The first alternative Grammy nomination class was suitably, well, alternative: Kate Bush, Laurie Anderson, World Party, The Replacements, and eventual winner Sinead O’Connor. In the ensuing years, however, the category — which eventually settled into the name “Best Alternative Music Album” — has reinforced music’s patriarchal hegemony. More than that, it’s clear that both the #GrammySoWhite and #GrammySoMale hashtags apply: White men — whether as solo artists or part of a band — have overwhelmingly dominated the win column. Only Alabama Shakes vocalist Brittany Howard, who is biracial, and Gnarls Barkley co-collaborator CeeLo Green break this trend.

On the gender parity front, only two female solo artists, St. Vincent and O’Connor, have ever won the category. Count award-winning women from bands, and that list includes only Howard and The White Stripes’ Meg White. The losing landscape is just as dismal from a diversity perspective: Although women have received nods over the years, the number of non-white musicians simply even nominated is close to nil.

It’s not necessarily surprising to see the mainstream-leaning Grammys fumble coverage of non-mainstream music.
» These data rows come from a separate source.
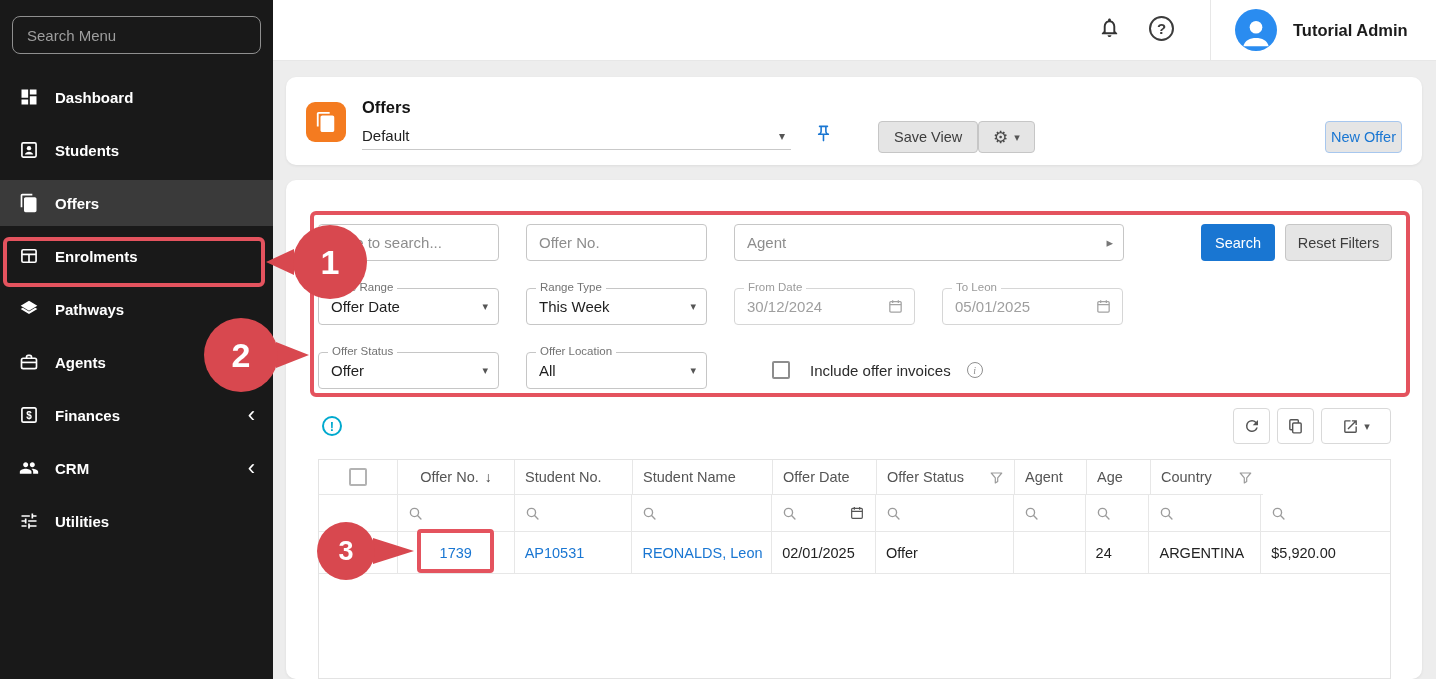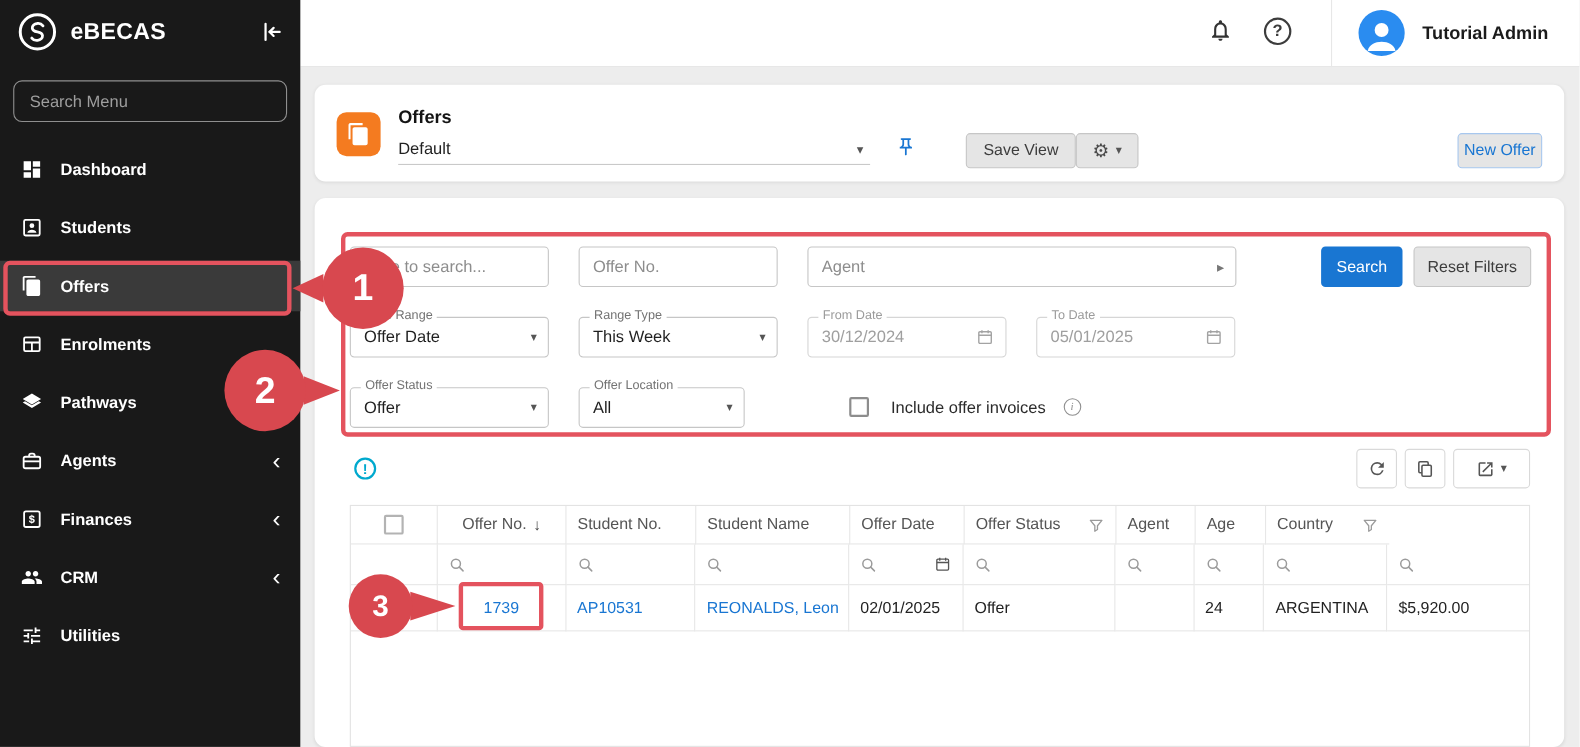--- a/index.html
+++ b/index.html
@@ -111,22 +111,6 @@
 <body>
 
 <div id="sidebar">
-  <div class="sb-header">
-    <span style="display:flex;">
-      <svg width="36" height="36" viewBox="0 0 24 24">
-          <circle cx="12" cy="12" r="10.4" fill="none" stroke="#fff" stroke-width="1.8"></circle>
-          <path d="M15.4 8.3c-.8-1-2.1-1.6-3.5-1.4-1.8.2-3.1 1.4-3 2.8.1 1.3 1.3 2 3.1 2.3 1.8.3 3 1 3.1 2.3.1 1.4-1.2 2.6-3 2.8-1.4.2-2.7-.4-3.5-1.4" fill="none" stroke="#fff" stroke-width="1.7" stroke-linecap="round"></path>
-        </svg>
-    </span>
-    <span class="sb-title">eBECAS</span>
-    <span class="sb-collapse">
-      <svg width="22" height="22" viewBox="0 0 24 24" fill="none" stroke="#fff" stroke-width="2.2" stroke-linecap="round" stroke-linejoin="round">
-          <path d="M7 4v16"></path>
-          <path d="M21 12H11"></path>
-          <path d="M15 8l-4 4 4 4"></path>
-        </svg>
-    </span>
-  </div>
   <div class="sb-search">
     <input type="text" placeholder="Search Menu" style="">
   </div>

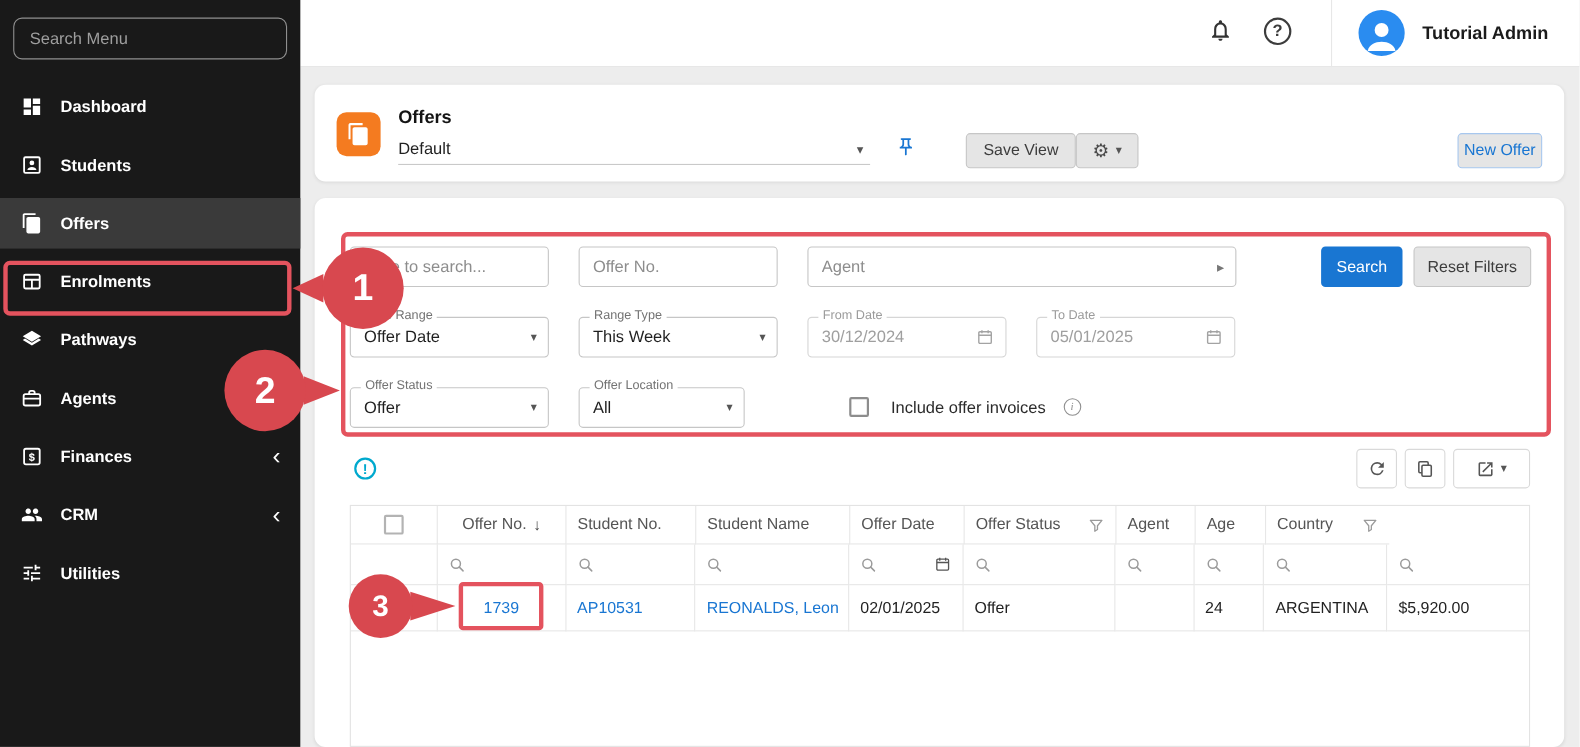--- a/index.html
+++ b/index.html
@@ -276,7 +276,7 @@
       </span>
   </div>
   <div class="sel disabled" style="left:656px;top:108px;width:181px;">
-    <span class="flabel">To Date</span>
+    <span class="flabel">To Leon</span>
     <span class="val">05/01/2025</span>
     <span class="caret" style="display:flex;">
         <svg width="17" height="17" viewBox="0 0 24 24">

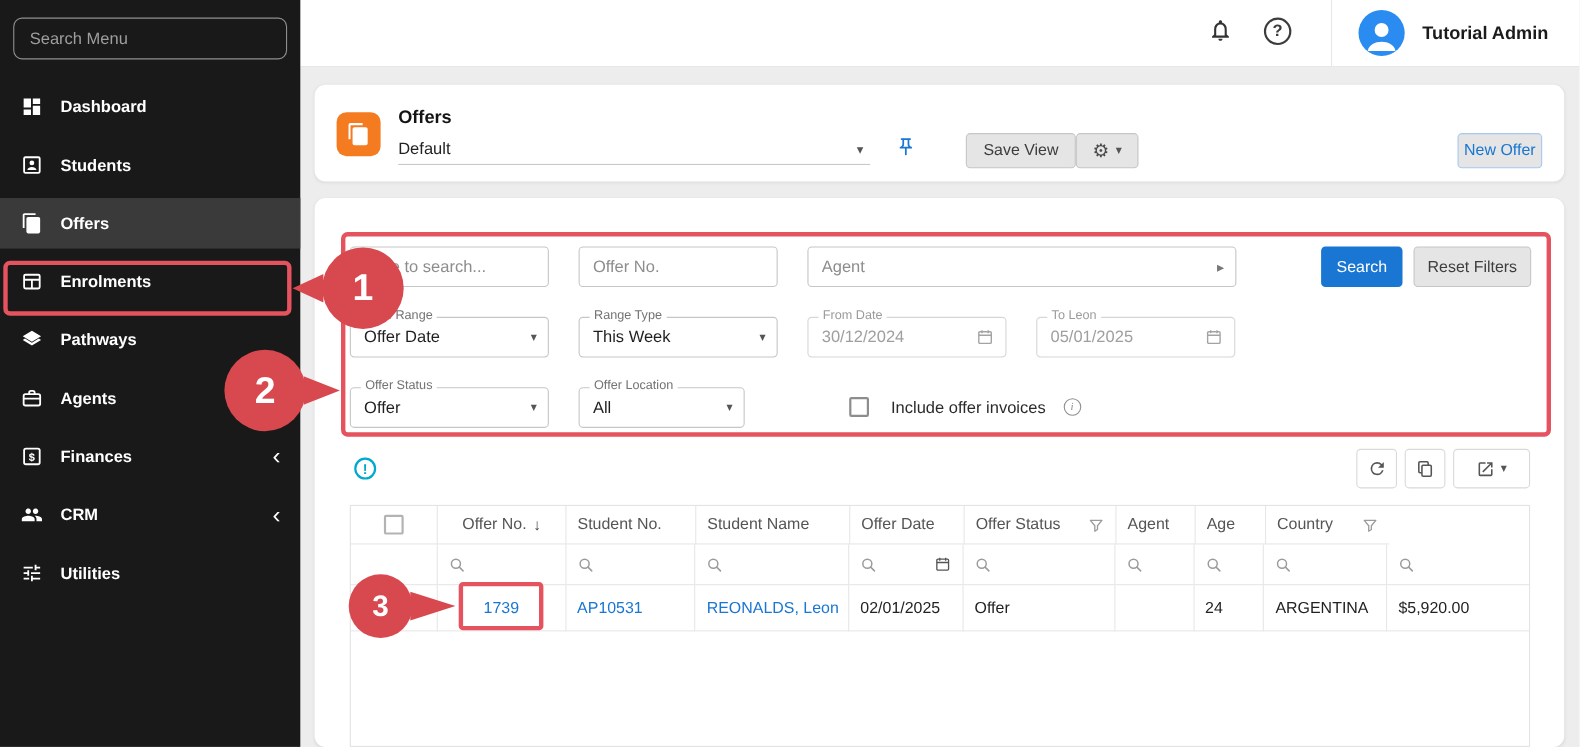--- a/index.html
+++ b/index.html
@@ -291,7 +291,7 @@
     <span class="val">Offer</span>
     <span class="caret">▾</span>
   </div>
-  <div class="sel" style="left:240px;top:172px;width:151px;">
+  <div class="sel" style="left:240px;top:172px;width:181px;">
     <span class="flabel">Offer Location</span>
     <span class="val">All</span>
     <span class="caret">▾</span>

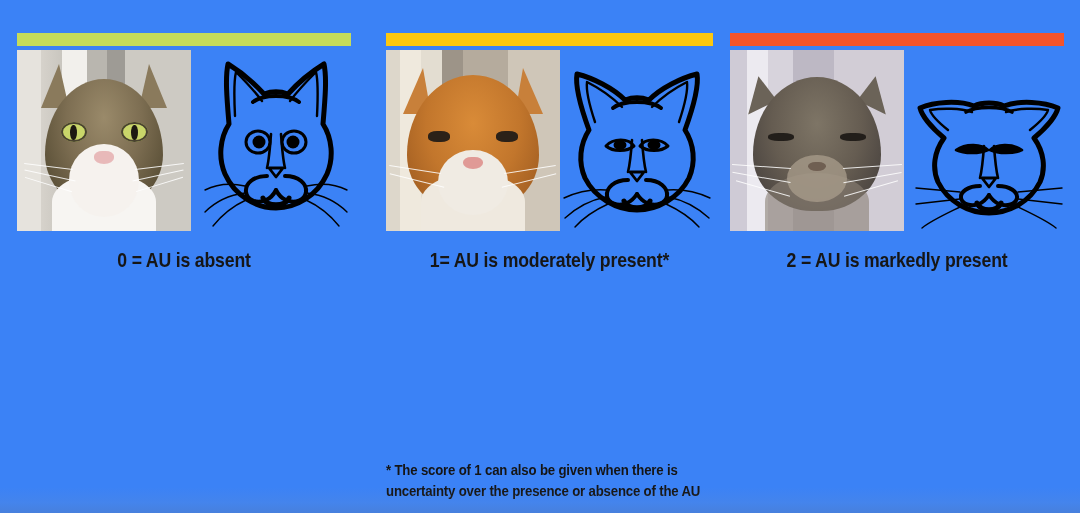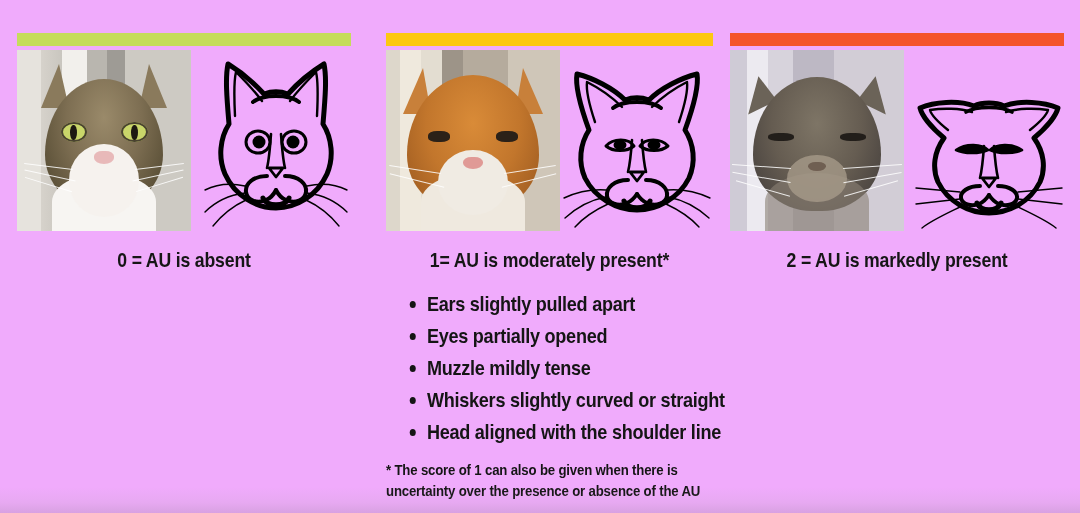--- a/index.html
+++ b/index.html
@@ -10,7 +10,7 @@
     overflow:hidden;
     position:relative;
   }
-  .slide{position:relative;width:1080px;height:513px;background:#f0abfc;}
+  .slide{position:relative;width:1080px;height:513px;background:#3b82f6;}
   .bottom-shadow{
     position:absolute;left:0;right:0;bottom:0;height:26px;
     background:linear-gradient(to bottom, rgba(255,255,255,0) 0%, rgba(150,150,150,0.10) 60%, rgba(120,120,120,0.20) 100%);

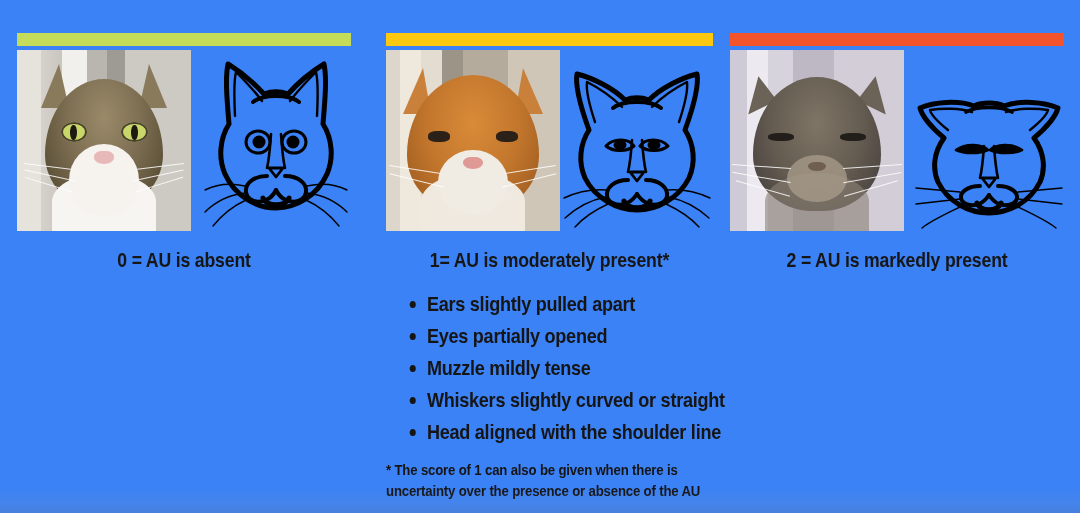--- a/index.html
+++ b/index.html
@@ -247,13 +247,6 @@
 
     <div class="heading">1= AU is moderately present*</div>
 
-    <ul class="bullets">
-      <li>Ears slightly pulled apart</li>
-      <li>Eyes partially opened</li>
-      <li>Muzzle mildly tense</li>
-      <li>Whiskers slightly curved or straight</li>
-      <li>Head aligned with the shoulder line</li>
-    </ul>
 
     <div class="footnote">* The score of 1 can also be given when there is uncertainty over the presence or absence of the AU</div>
   </div>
However, it’s disappointing and unacceptable to see how little has been done over time to make the category more inclusive. The idea of “alternative” might be fuzzy today, but the descriptor sprang up originally as a catch-all genre to provide a real substitute to narrow-minded musical views and genres. Taken as-is, the category simply reinforced mainstream biases in the alternative realm.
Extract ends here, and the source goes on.